# FITS: SR2 Mayhem MAC



## Fitseries3 (Jun 22, 2010)

The m a c from hell is in the works, actually we are building 5 of these to start. a local private firm has contracted me to build some PC's for them to sell to their customers who are looking for bleeding edge performance for the best price possible. 

what better to put the beast in than a wonderful pinnacle 18 from mountainmods! 

here's the details:

why spend $10,000 on the new mac pro that runs all hardware at stock speed when you can build a pc that can run 4.5ghz on dual 6core chips all day long for ~$7000?

now O S X wont just boot right up on non mac hardware so i have spent the past month with some devs getting everything up and running correctly. its been a journey to say the least. 

now that you know the purpose of this machine, heres the parts list:

MountainMods Pinnacle 18
EVGA SR2
2x Xeon 5680's (12cores/24threads total )
2x Noctua NH-D14's
12gb Mushkin ECC DDR3
Evga GTX285 2gb
Antec TPQ1200
WD 1tb Black
BD-rom
DVD/CD-RW
8 Yate Loon Highs

Simple yet very effective. 

here's pics:


----------



## Fitseries3 (Jun 22, 2010)

pics added with info on the project


----------



## erocker (Jun 22, 2010)

Selling them retail is illegal. (which is BS in my opinion) For the do it yourself-er it's an epic win!


----------



## DrPepper (Jun 22, 2010)

Omg subscribed for 12 core mac goodness.


----------



## mlee49 (Jun 22, 2010)

I want to see back to back D14's.  Subscribed fo'shizzel.


----------



## DonInKansas (Jun 22, 2010)

Fitseries3 said:


> why spend...on...mac ... when you can build a pc...?



Truer words were never misquoted.


----------



## copenhagen69 (Jun 22, 2010)

cant wait to see the finished products


----------



## jellyrole (Jun 22, 2010)

This is awesome! I think I know why you wanted that cooler now.


----------



## Fitseries3 (Jun 22, 2010)

jellyrole said:


> This is awesome! I think I know why you wanted that cooler now.

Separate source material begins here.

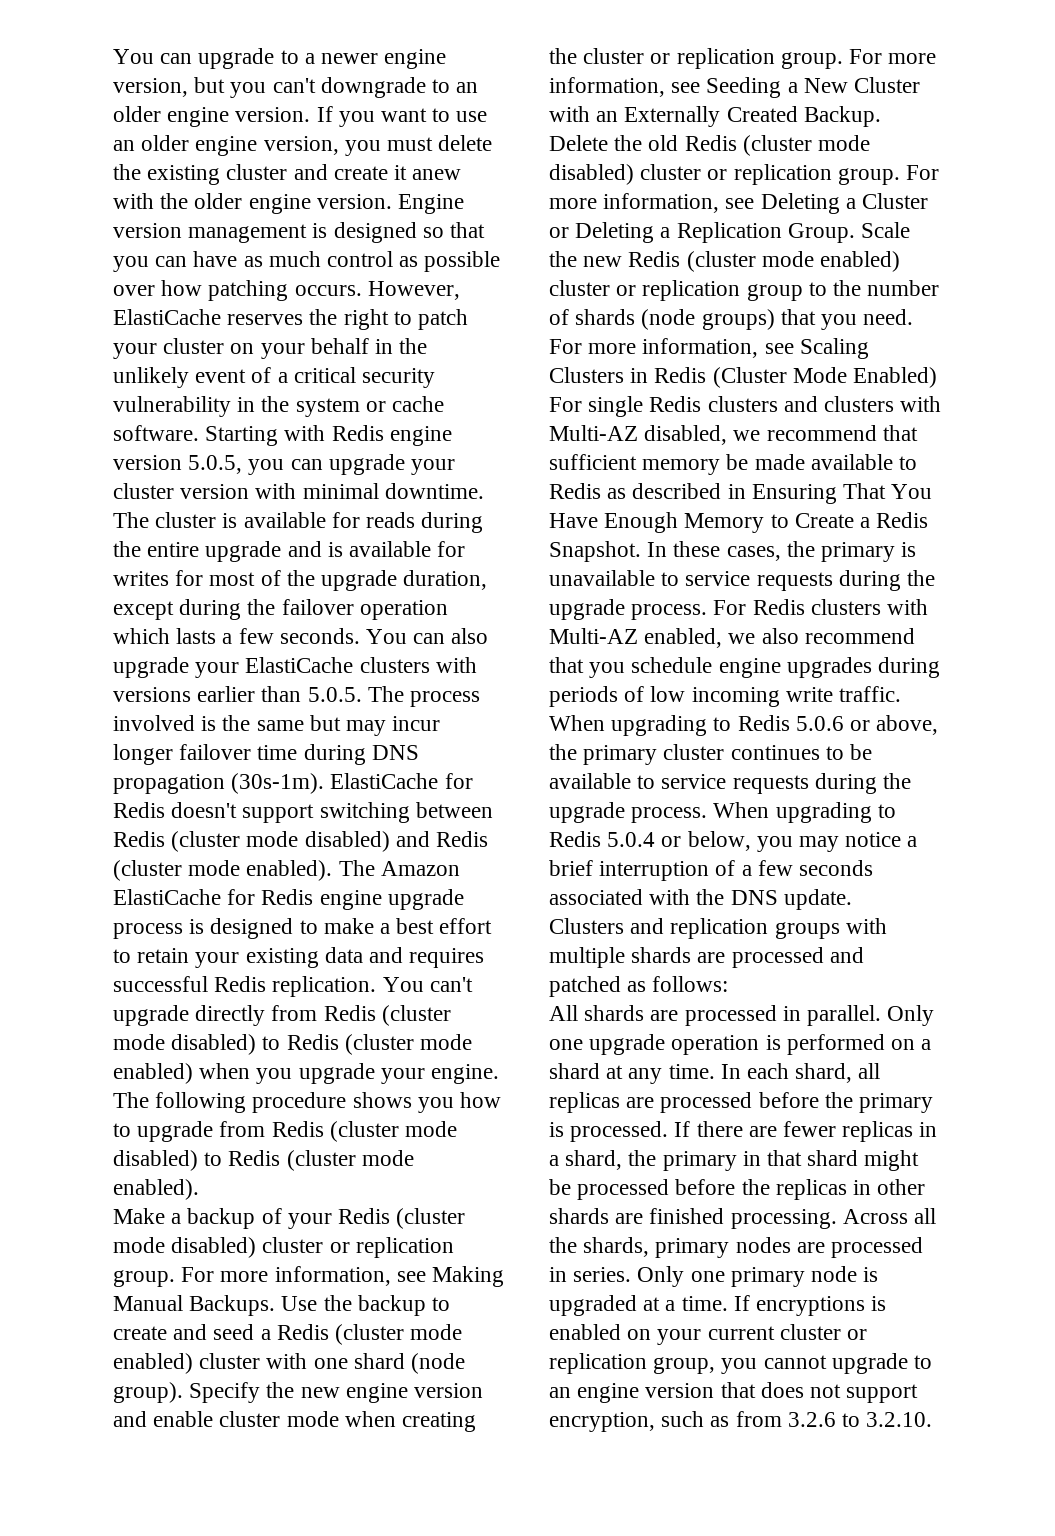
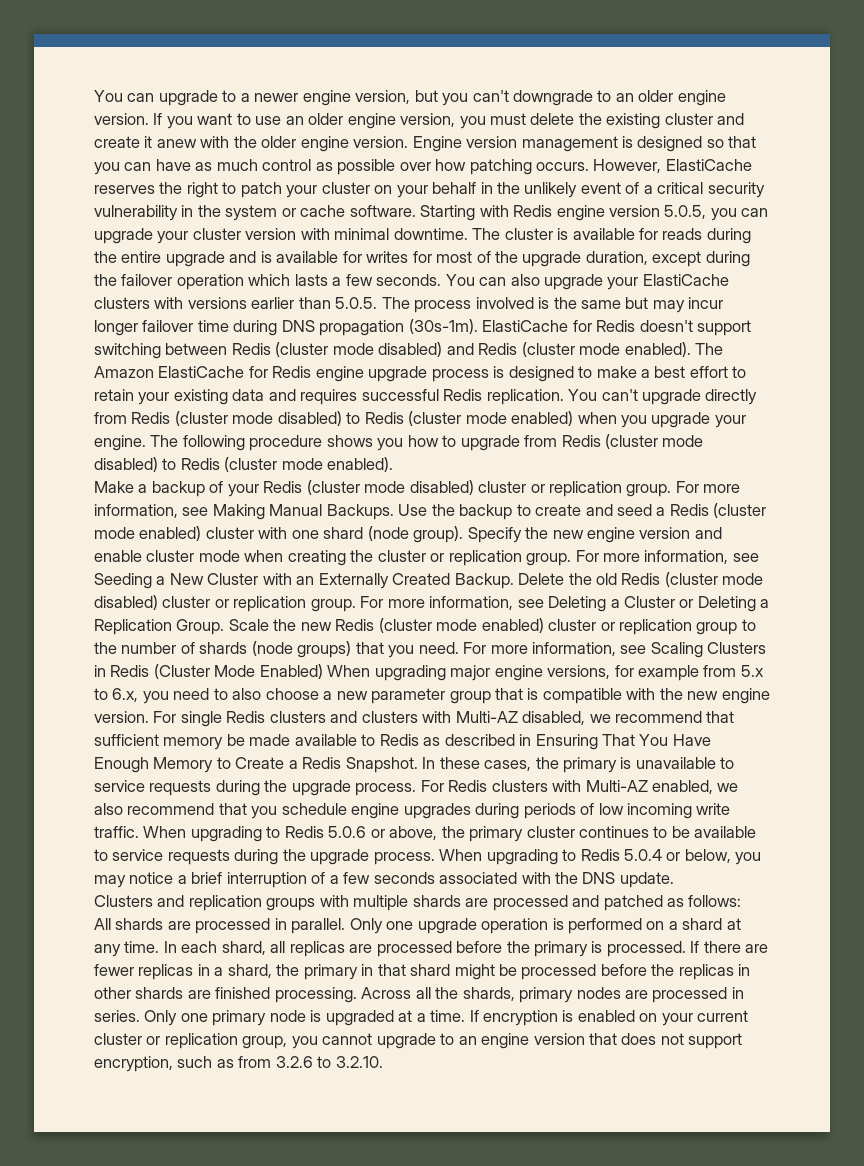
(938, 377) none -> [327,665,764,681] [94,688,770,704] [94,711,149,723] When upgrading major engine versions, for example from 5.x to 6.x, you need to also choose a new parameter group that is compatible with the new engine version.
[756,1296,866,1316] encryptions -> [483,1010,559,1026] encryption

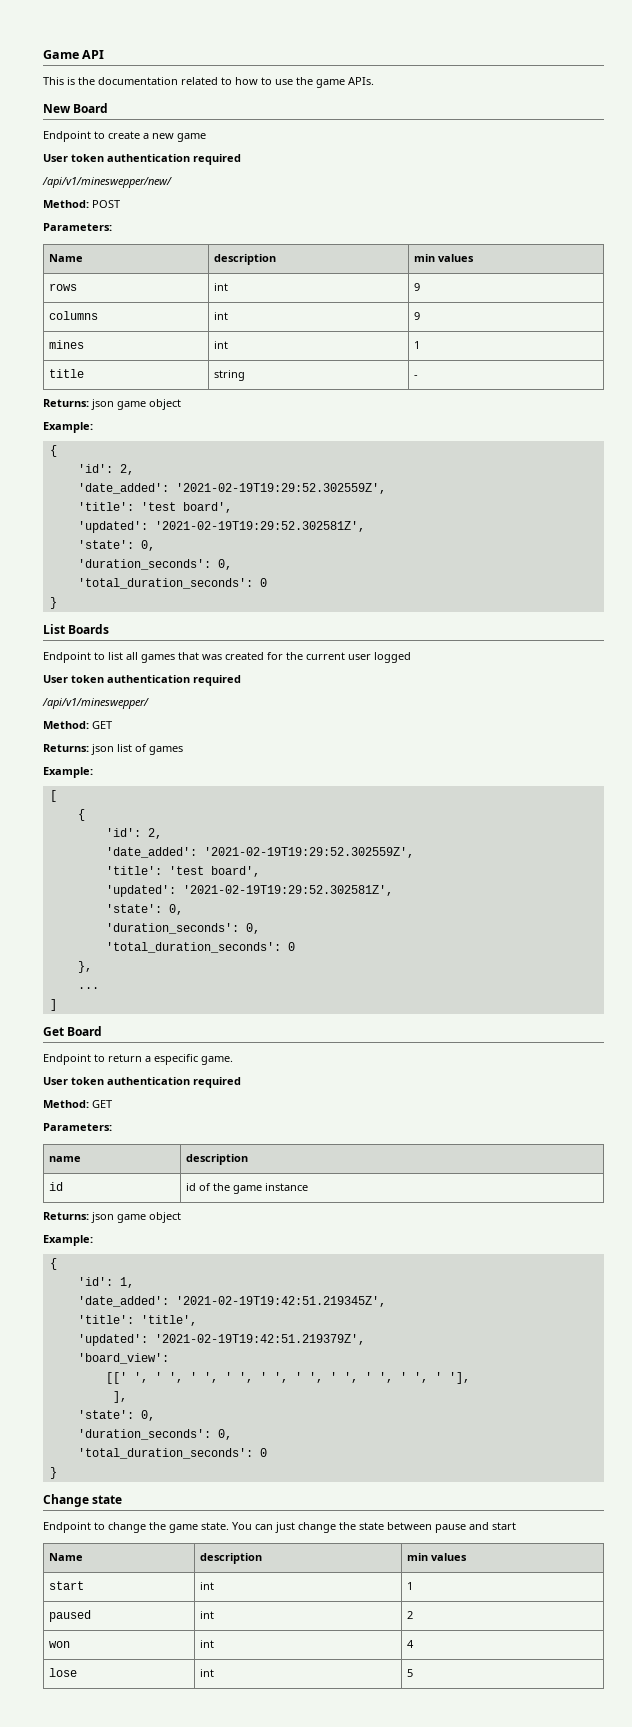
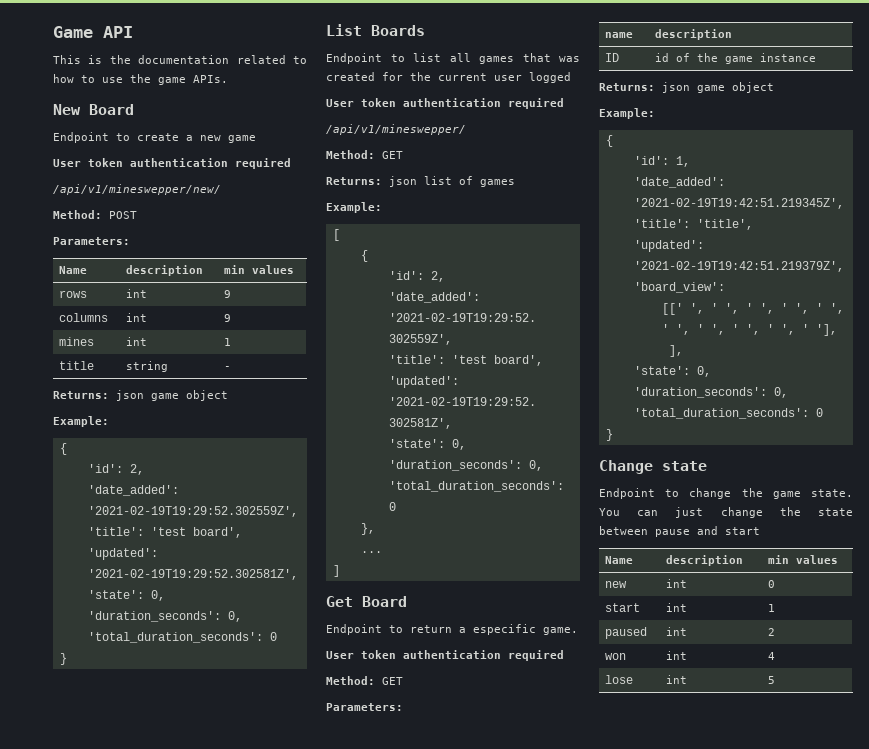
[49,1182,64,1191] id -> [604,53,619,62] ID
(468, 1557) none -> [604,581,627,588] [665,579,687,588] [767,580,775,588] // new | int | 0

hell... the place is right over by your house. you should come check it out.


----------



## sneekypeet (Jun 22, 2010)

I dont want to clean this again....be civil!


----------



## coxmaster (Jun 22, 2010)

Fitseries3 said:


> hell... the place is right over by your house. you should come check it out.



Where? Let us know.. we'll check it out for sure. lol


----------